## What you should do:
Repeat exactly the line with "text: Types ->" and each line after it to the end of the data below; pictures stay out.

----------

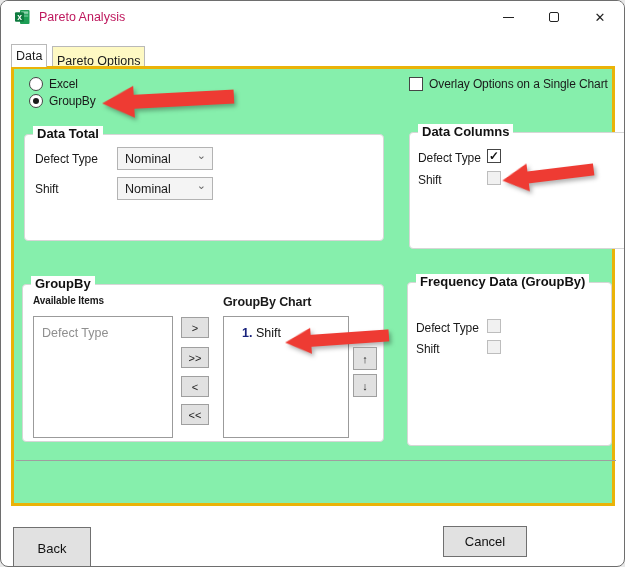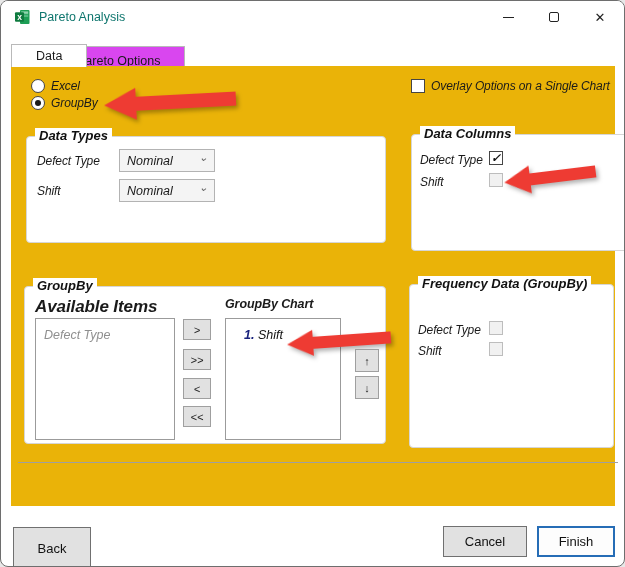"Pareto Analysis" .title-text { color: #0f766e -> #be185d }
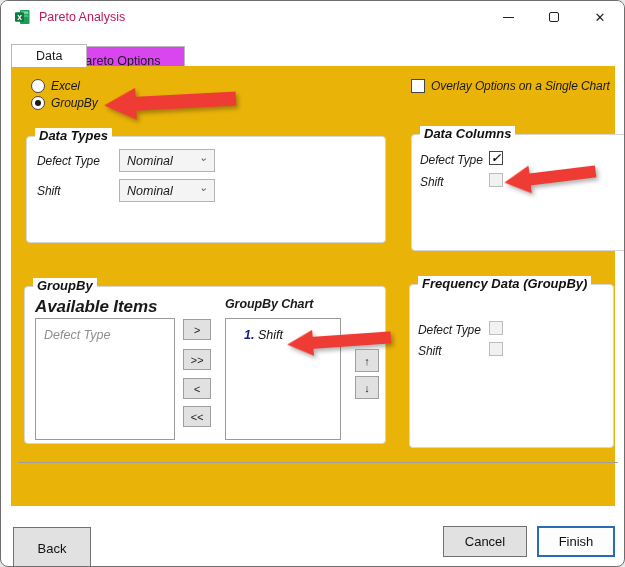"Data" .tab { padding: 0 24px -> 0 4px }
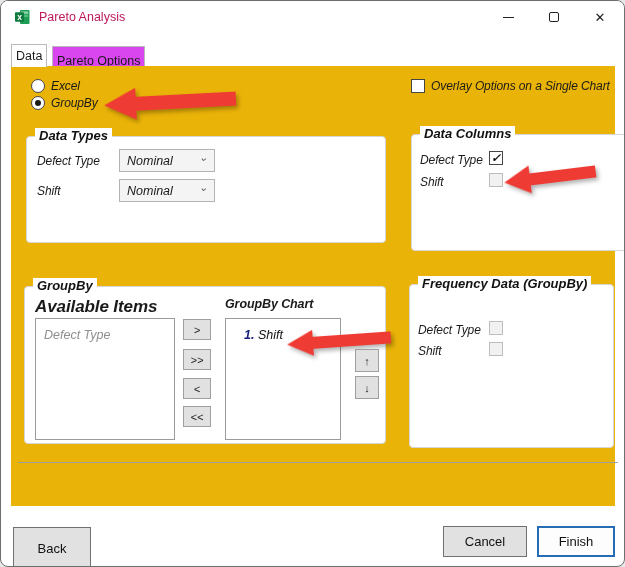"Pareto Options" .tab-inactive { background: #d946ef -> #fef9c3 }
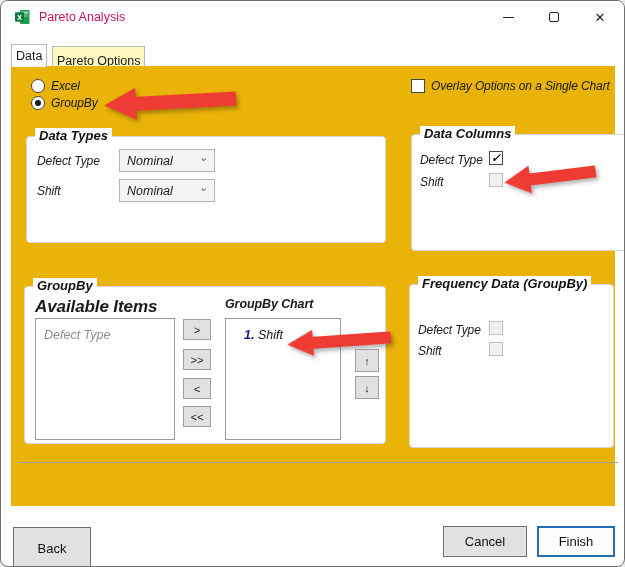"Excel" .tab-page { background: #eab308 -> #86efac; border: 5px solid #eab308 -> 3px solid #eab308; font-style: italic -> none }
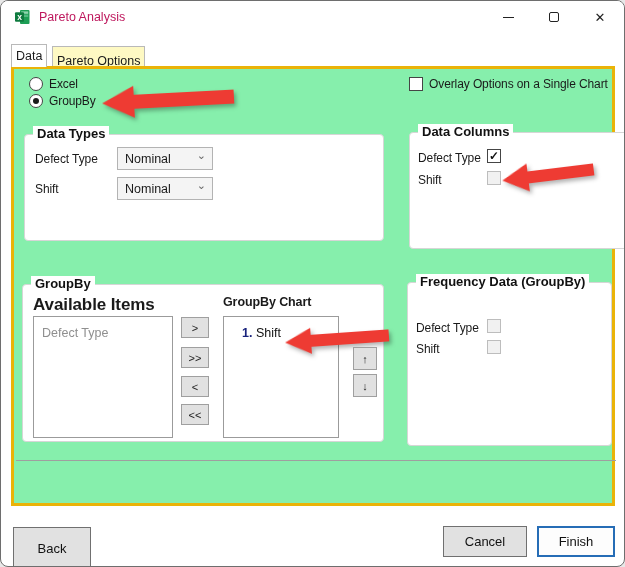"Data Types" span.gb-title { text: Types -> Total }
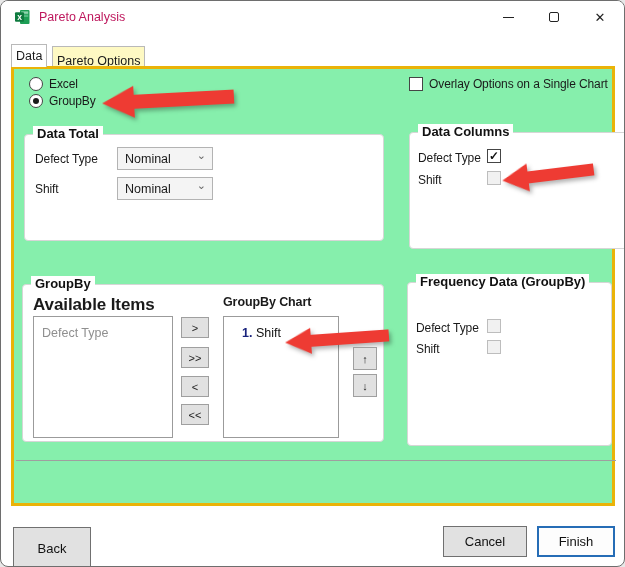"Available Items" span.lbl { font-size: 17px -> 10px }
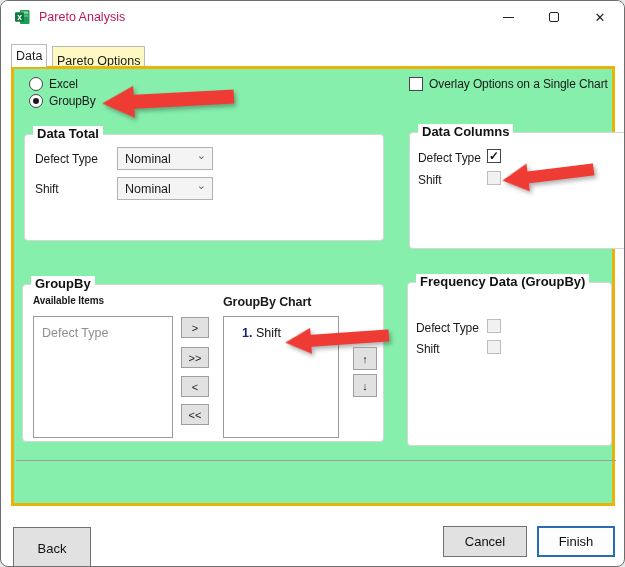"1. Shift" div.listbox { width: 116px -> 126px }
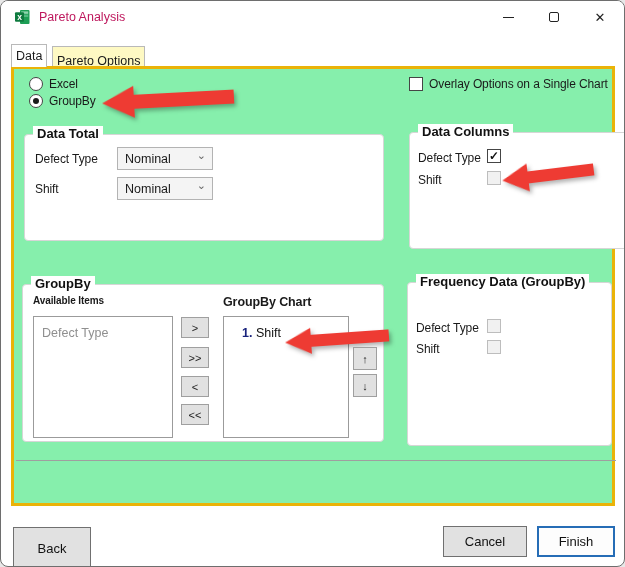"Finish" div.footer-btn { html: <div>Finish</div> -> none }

----------

## Written solution:
"Data Types" span.gb-title { text: Types -> Total }
"Available Items" span.lbl { font-size: 17px -> 10px }
"1. Shift" div.listbox { width: 116px -> 126px }
"Finish" div.footer-btn { html: <div>Finish</div> -> none }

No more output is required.